Task inputs below:

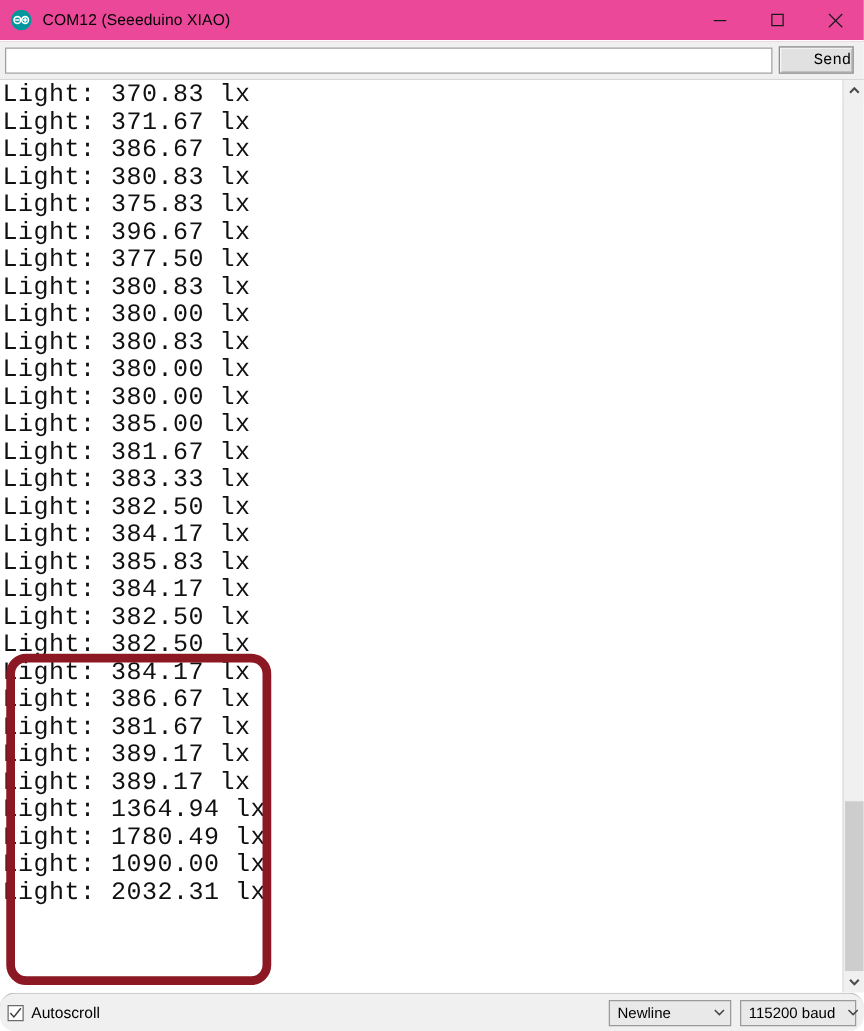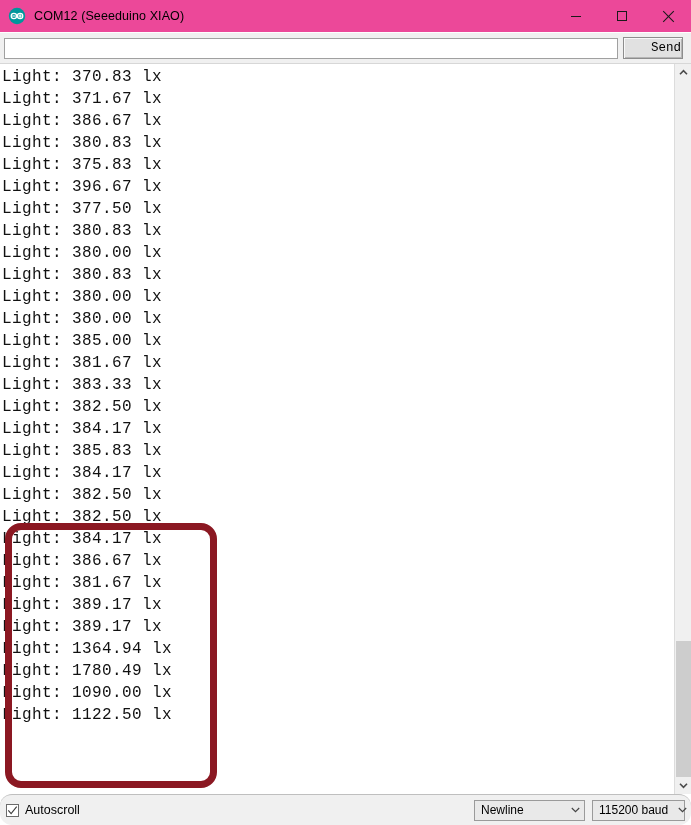--- a/index.html
+++ b/index.html
@@ -117,21 +117,21 @@
   }
   .output {
     flex: 1 1 auto;
     background: #ffffff;
     overflow: hidden;
     padding: 2px 0 0 2px;
     box-sizing: border-box;
   }
   .line {
     font-family: "Liberation Mono", monospace;
-    font-size: 16px;
+    font-size: 20px;
     line-height: 22px;
     color: #111111;
     white-space: pre;
     letter-spacing: 0.4px;
     height: 22px;
   }
 
   
   .scrollbar {
     width: 17px;
@@ -214,21 +214,21 @@
   }
   .combo .combo-label {
     white-space: nowrap;
   }
   .combo .chev {
     margin-left: auto;
     padding-left: 10px;
     display: flex;
     align-items: center;
   }
-  .combo-newline { width: 111px; }
+  .combo-newline { width: 98px; }
   .combo-baud { width: 93px; }
 
   
   .annot-box {
     position: absolute;
     border: 7px solid #8b1822;
     border-radius: 16px;
     box-sizing: border-box;
     pointer-events: none;
     background: transparent;
@@ -304,21 +304,21 @@
         <div class="line">Light: 382.50 lx</div>
         <div class="line">Light: 382.50 lx</div>
         <div class="line">Light: 384.17 lx</div>
         <div class="line">Light: 386.67 lx</div>
         <div class="line">Light: 381.67 lx</div>
         <div class="line">Light: 389.17 lx</div>
         <div class="line">Light: 389.17 lx</div>
         <div class="line">Light: 1364.94 lx</div>
         <div class="line">Light: 1780.49 lx</div>
         <div class="line">Light: 1090.00 lx</div>
-        <div class="line">Light: 1122.50 lx</div>
+        <div class="line">Light: 2032.31 lx</div>
       </div>
 
     <div class="scrollbar">
       <div class="sb-arrow up">
         <svg width="9" height="7" viewBox="0 0 9 7">
           <path d="M1 5.2 L4.5 1.6 L8 5.2" fill="none" stroke="#4b4b4b" stroke-width="1.6"></path>
         </svg>
       </div>
       <div class="sb-thumb" id="sb-thumb" style="height: 136px; top: 577px;"></div>
       <div class="sb-arrow down">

End of Task inputs.

**Exercise prompt:**
Exact copy, no pictures: reproduce every entry shown above.

**Task output:**
--- a/index.html
+++ b/index.html
@@ -117,21 +117,21 @@
   }
   .output {
     flex: 1 1 auto;
     background: #ffffff;
     overflow: hidden;
     padding: 2px 0 0 2px;
     box-sizing: border-box;
   }
   .line {
     font-family: "Liberation Mono", monospace;
-    font-size: 16px;
+    font-size: 20px;
     line-height: 22px;
     color: #111111;
     white-space: pre;
     letter-spacing: 0.4px;
     height: 22px;
   }
 
   
   .scrollbar {
     width: 17px;
@@ -214,21 +214,21 @@
   }
   .combo .combo-label {
     white-space: nowrap;
   }
   .combo .chev {
     margin-left: auto;
     padding-left: 10px;
     display: flex;
     align-items: center;
   }
-  .combo-newline { width: 111px; }
+  .combo-newline { width: 98px; }
   .combo-baud { width: 93px; }
 
   
   .annot-box {
     position: absolute;
     border: 7px solid #8b1822;
     border-radius: 16px;
     box-sizing: border-box;
     pointer-events: none;
     background: transparent;
@@ -304,21 +304,21 @@
         <div class="line">Light: 382.50 lx</div>
         <div class="line">Light: 382.50 lx</div>
         <div class="line">Light: 384.17 lx</div>
         <div class="line">Light: 386.67 lx</div>
         <div class="line">Light: 381.67 lx</div>
         <div class="line">Light: 389.17 lx</div>
         <div class="line">Light: 389.17 lx</div>
         <div class="line">Light: 1364.94 lx</div>
         <div class="line">Light: 1780.49 lx</div>
         <div class="line">Light: 1090.00 lx</div>
-        <div class="line">Light: 1122.50 lx</div>
+        <div class="line">Light: 2032.31 lx</div>
       </div>
 
     <div class="scrollbar">
       <div class="sb-arrow up">
         <svg width="9" height="7" viewBox="0 0 9 7">
           <path d="M1 5.2 L4.5 1.6 L8 5.2" fill="none" stroke="#4b4b4b" stroke-width="1.6"></path>
         </svg>
       </div>
       <div class="sb-thumb" id="sb-thumb" style="height: 136px; top: 577px;"></div>
       <div class="sb-arrow down">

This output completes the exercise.